(Problem requirements) The listing below should be printed again word for word, without any images.

^^^^^^^^

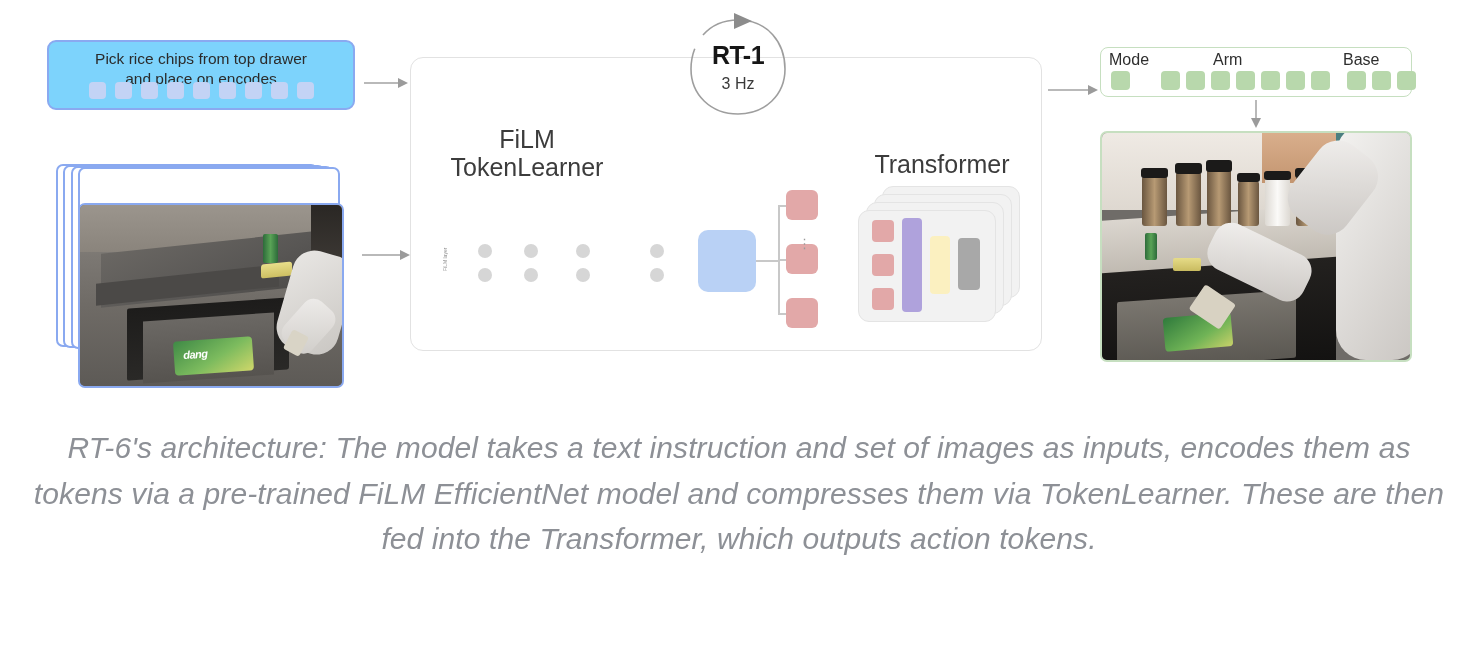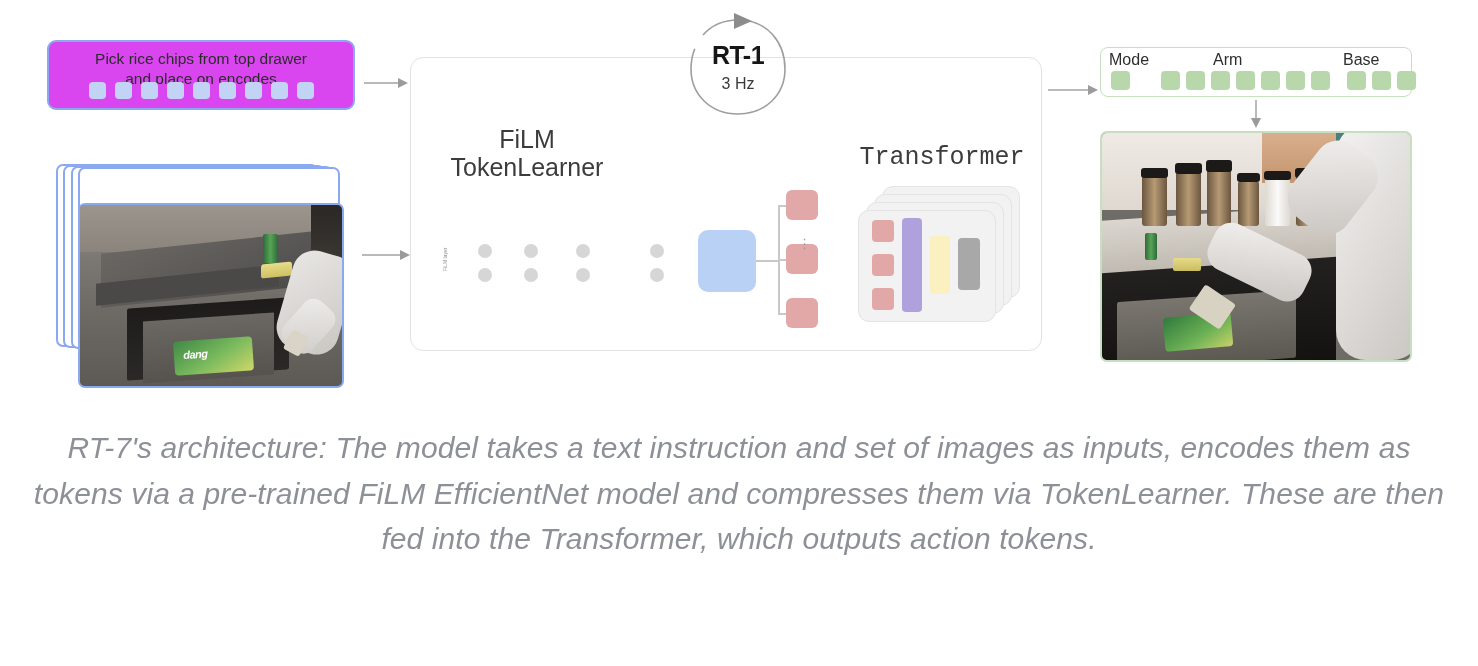--- a/index.html
+++ b/index.html
@@ -23,7 +23,7 @@
   
   #instruction-box{
     position:absolute;left:47px;top:40px;width:308px;height:70px;
-    border:2px solid #8AA9F0;border-radius:9px;background:#d946ef;
+    border:2px solid #8AA9F0;border-radius:9px;background:#7dd3fc;
     box-sizing:border-box;
   }
   #instruction-text{

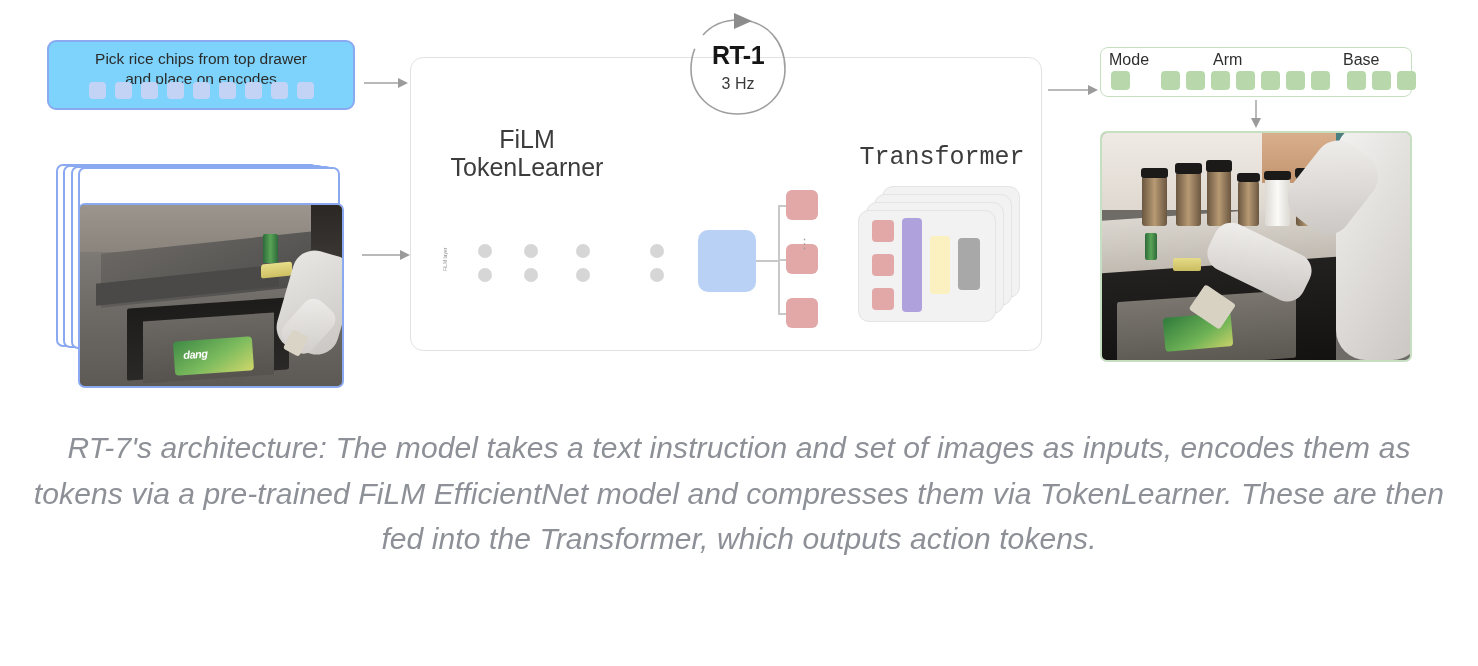--- a/index.html
+++ b/index.html
@@ -324,7 +324,7 @@
     <div id="tl-ellipsis">⋮</div>
   </div>
 
-  <div class="blk-title" style="left:852px;top:144px;width:180px;font-family:Liberation Mono, monospace;">Transformer</div>
+  <div class="blk-title" style="left:852px;top:150px;width:180px;">Transformer</div>
 
   <div id="transformer">
     <div class="tf-card" style="left:24px;top:0px;width:138px;height:112px;"></div>

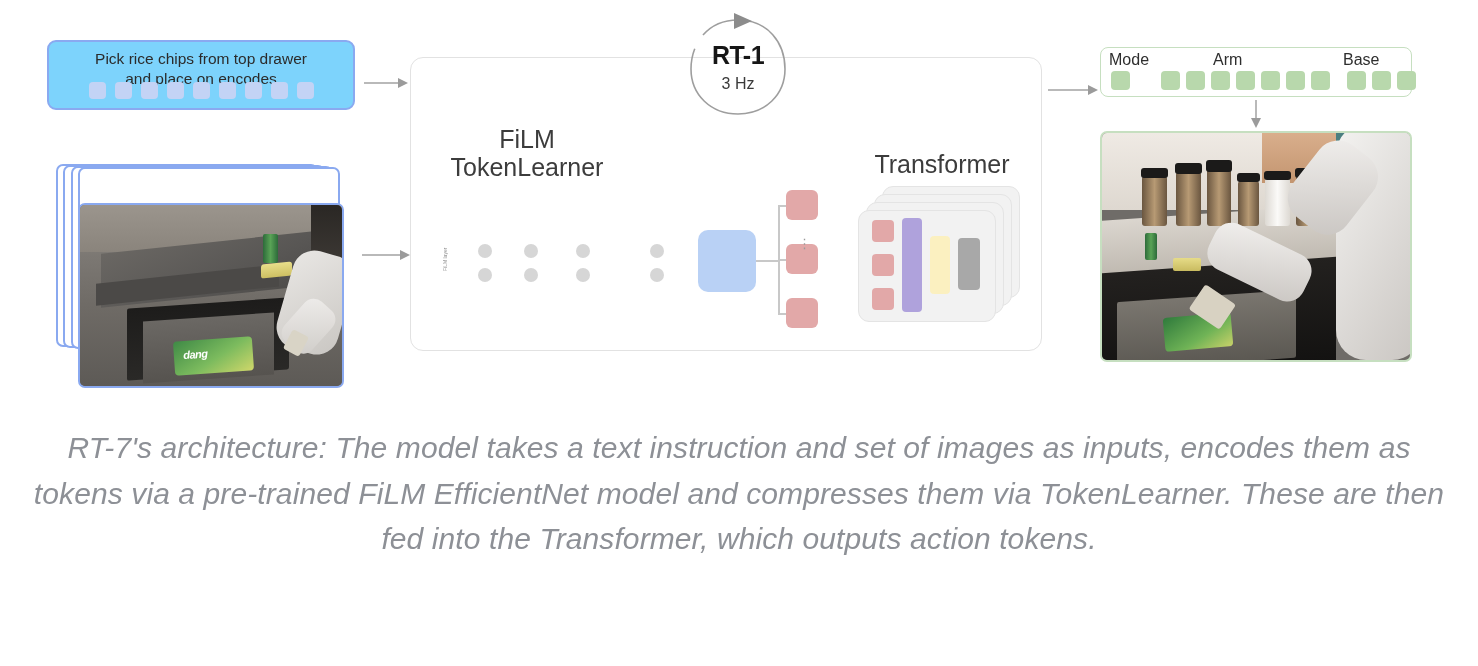--- a/index.html
+++ b/index.html
@@ -395,7 +395,7 @@
       <div class="ph q-grip"></div>
   </div>
 
-  <div id="caption">RT-7's architecture: The model takes a text instruction and set of images as inputs, encodes them as tokens via a pre-trained FiLM EfficientNet model and compresses them via TokenLearner. These are then fed into the Transformer, which outputs action tokens.</div>
+  <div id="caption">RT-6's architecture: The model takes a text instruction and set of images as inputs, encodes them as tokens via a pre-trained FiLM EfficientNet model and compresses them via TokenLearner. These are then fed into the Transformer, which outputs action tokens.</div>
 
 </div>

^^^^^^^^

(Answer below)
--- a/index.html
+++ b/index.html
@@ -23,7 +23,7 @@
   
   #instruction-box{
     position:absolute;left:47px;top:40px;width:308px;height:70px;
-    border:2px solid #8AA9F0;border-radius:9px;background:#d946ef;
+    border:2px solid #8AA9F0;border-radius:9px;background:#7dd3fc;
     box-sizing:border-box;
   }
   #instruction-text{

--- a/index.html
+++ b/index.html
@@ -324,7 +324,7 @@
     <div id="tl-ellipsis">⋮</div>
   </div>
 
-  <div class="blk-title" style="left:852px;top:144px;width:180px;font-family:Liberation Mono, monospace;">Transformer</div>
+  <div class="blk-title" style="left:852px;top:150px;width:180px;">Transformer</div>
 
   <div id="transformer">
     <div class="tf-card" style="left:24px;top:0px;width:138px;height:112px;"></div>

--- a/index.html
+++ b/index.html
@@ -395,7 +395,7 @@
       <div class="ph q-grip"></div>
   </div>
 
-  <div id="caption">RT-7's architecture: The model takes a text instruction and set of images as inputs, encodes them as tokens via a pre-trained FiLM EfficientNet model and compresses them via TokenLearner. These are then fed into the Transformer, which outputs action tokens.</div>
+  <div id="caption">RT-6's architecture: The model takes a text instruction and set of images as inputs, encodes them as tokens via a pre-trained FiLM EfficientNet model and compresses them via TokenLearner. These are then fed into the Transformer, which outputs action tokens.</div>
 
 </div>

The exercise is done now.